Togo : 33 milliards FCFA levés sur le marché financier UMOA

Le Togo a mobilisé des fonds sur le marché financier régional. L’opération a eu lieu le vendredi 3 avril 2026. Elle a été coordonnée par UMOA-Titres. Le Trésor public a émis des titres de dette. Il s’agit de Bons assimilables du Trésor. Il s’agit aussi d’Obligations assimilables du Trésor. L’objectif initial était de collecter 30 milliards FCFA. Le résultat final a dépassé cette attente. Le montant levé s’élève à 33 milliards FCFA.

La demande des investisseurs a été forte. Leurs soumissions globales ont atteint 120,7 milliards FCFA. Ce chiffre représente un taux de couverture de 402,39%. Les autorités ont retenu une partie des offres. Le Trésor n’a accepté que 33 milliards FCFA. Cette somme provient exclusivement des Obligations assimilables du Trésor. Les bons du Trésor n’ont pas été retenus.

L’émission se décompose en trois tranches. La première tranche concerne une maturité de trois ans. Elle a permis de lever 20 milliards FCFA. Son taux d’intérêt fixe est de 6,15%. La seconde tranche a une durée de cinq ans. Elle a généré 10 milliards FCFA. Le taux appliqué est de 6,35%. La troisième tranche porte sur sept ans. Elle a rapporté 3 milliards FCFA. Son rendement est fixé à 6,50%.

Cette opération est la troisième de l’année. Le Togo est intervenu à plusieurs reprises sur ce marché. Ces interventions ont lieu depuis janvier 2026. Elles permettent de mobiliser des ressources pour l’État. Le volume total atteint désormais 82,5 milliards FCFA. Ce chiffre cumule les trois levées de fonds réussies.

Le gouvernement a un objectif annuel. Il souhaite lever 463,5 milliards FCFA en 2026. Ces fonds doivent provenir du marché régional. Ils contribueront au financement du budget de l’État. Le budget national est arrêté à 2 751 milliards FCFA. Cette stratégie de financement est régulière.

Le Togo apparaît dans un classement international. Il est 15ème mondial pour la création d’entreprises. Il est premier en Afrique sur cet indicateur. Ces données proviennent du Doing Business 2020. Le pays a mis en œuvre des réformes. Elles visent à améliorer l’environnement des affaires. Ces changements concernent plusieurs domaines.

L’exécution des contrats est un point d’effort. Le classement était bas auparavant. Des actions ont été engagées cette année. L’objectif est un bond qualitatif. Le commerce transfrontalier a aussi été réformé. Des mesures ont été adoptées. La numérisation des actes est centrale. Elle concerne les procédures d’importation et d’exportation. Les délais ont été réduits.

L’obtention d’un permis de construire évolue. Le pays est passé de la 133ème à la 127ème place. Cette progression date du rapport 2020. Les autorités veulent réitérer cette performance. De nouvelles réformes sont en cours. Le raccordement aux services publics est facilité. Cela inclut l’électricité et l’eau pour les entreprises. Des procédures ont été simplifiées.

Le transfert de propriété montre une nette amélioration. Les délais ont été drastiquement réduits. La progression dans le classement est significative. Elle est notable depuis 2018. Le Togo ambitionne désormais une place de leader. Le Rwanda est actuellement en tête en Afrique. Le pays a lancé une série de réformes en 2020. Le but est de maintenir cette dynamique positive.
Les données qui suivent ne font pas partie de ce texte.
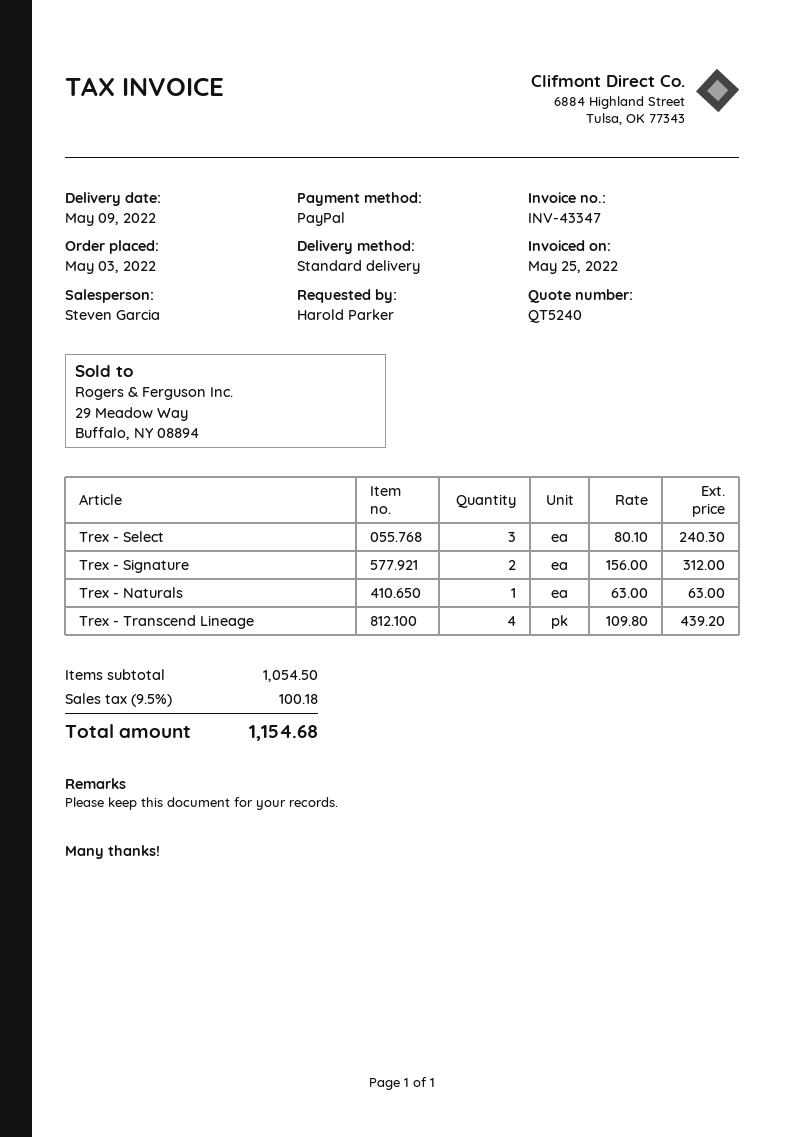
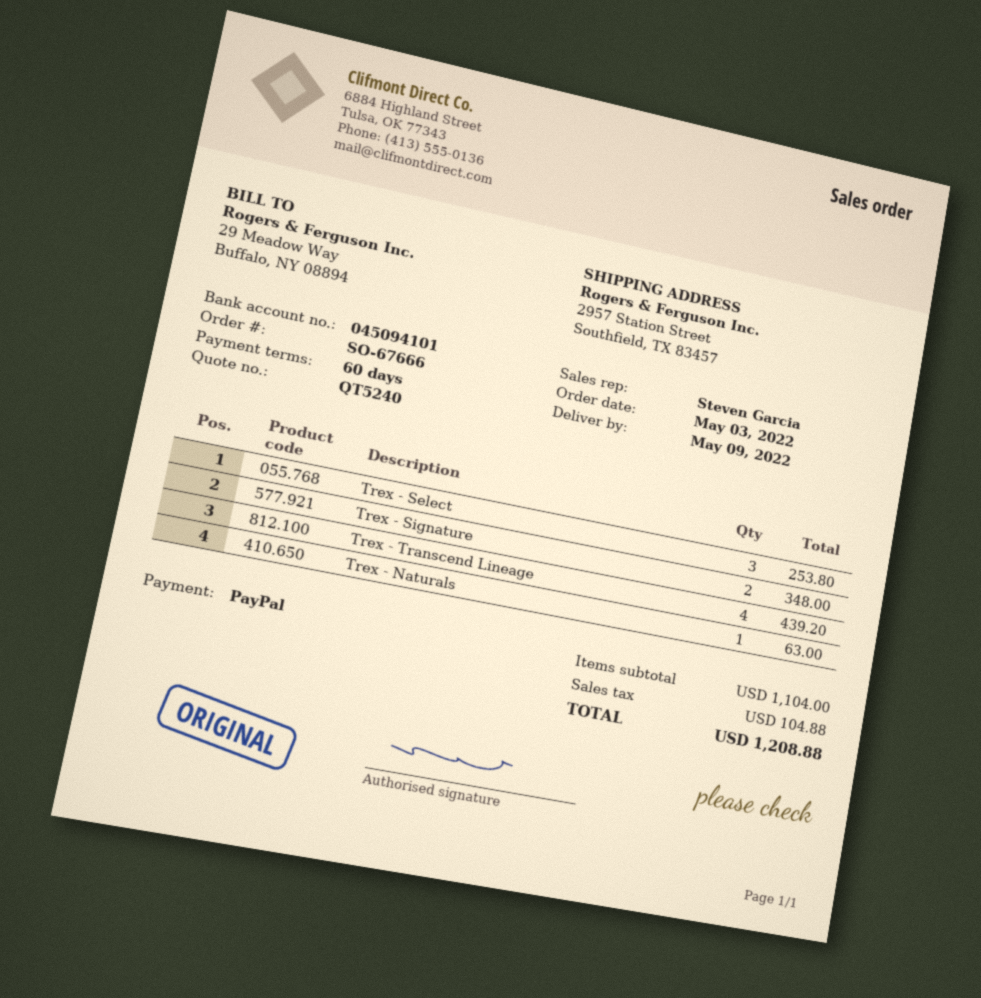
Trex - Select: 3 for 240.30 -> 3 for 253.80
Trex - Signature: 2 for 312.00 -> 2 for 348.00
subtotal: 1054.50 -> 1104.00
tax: 100.18 -> 104.88
total: 1154.68 -> 1208.88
La passation des marchés publics est assainie. La professionnalisation du métier est en cours. La numérisation des processus avance. Le cadre législatif est régulièrement ajusté. Ces réformes bénéficient au secteur privé. Ce secteur est moteur du Plan national de développement.
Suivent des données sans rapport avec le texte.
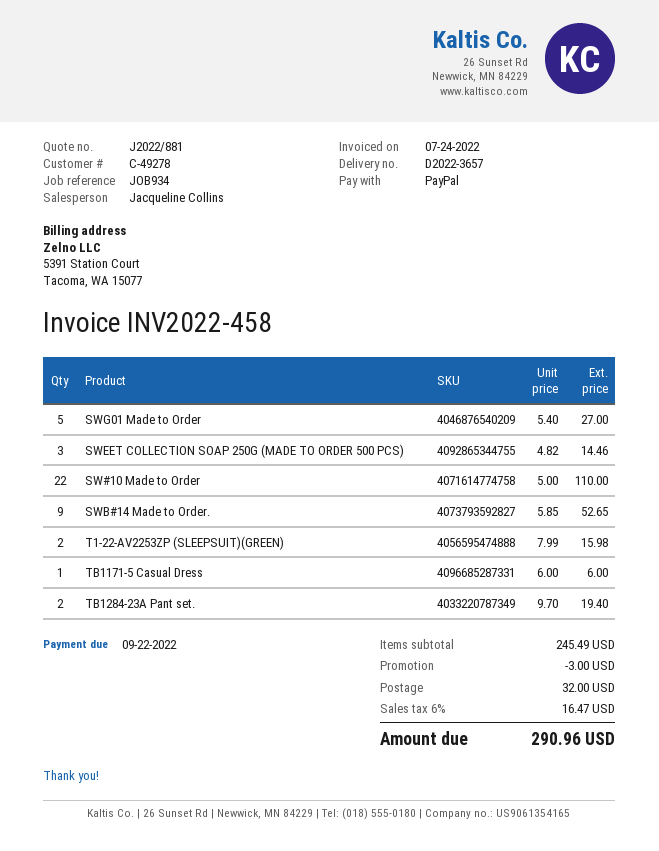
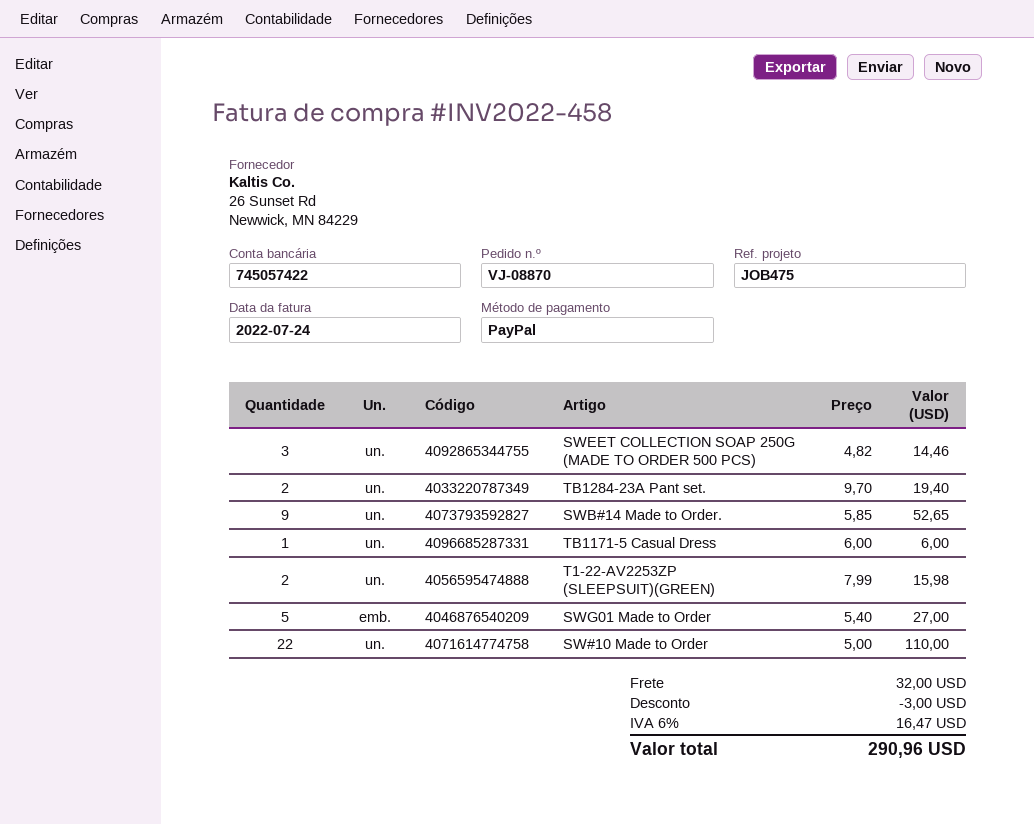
reference: JOB934 -> JOB475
Le paiement des taxes et impôts est réformé. Des changements importants ont été introduits. Certains impôts ont été remplacés. D’autres ont été supprimés. Des exonérations sont aussi appliquées. L’objectif est un cadre fiscal incitatif. La téléfiscalité est développée. Elle simplifie les démarches pour les opérateurs économiques.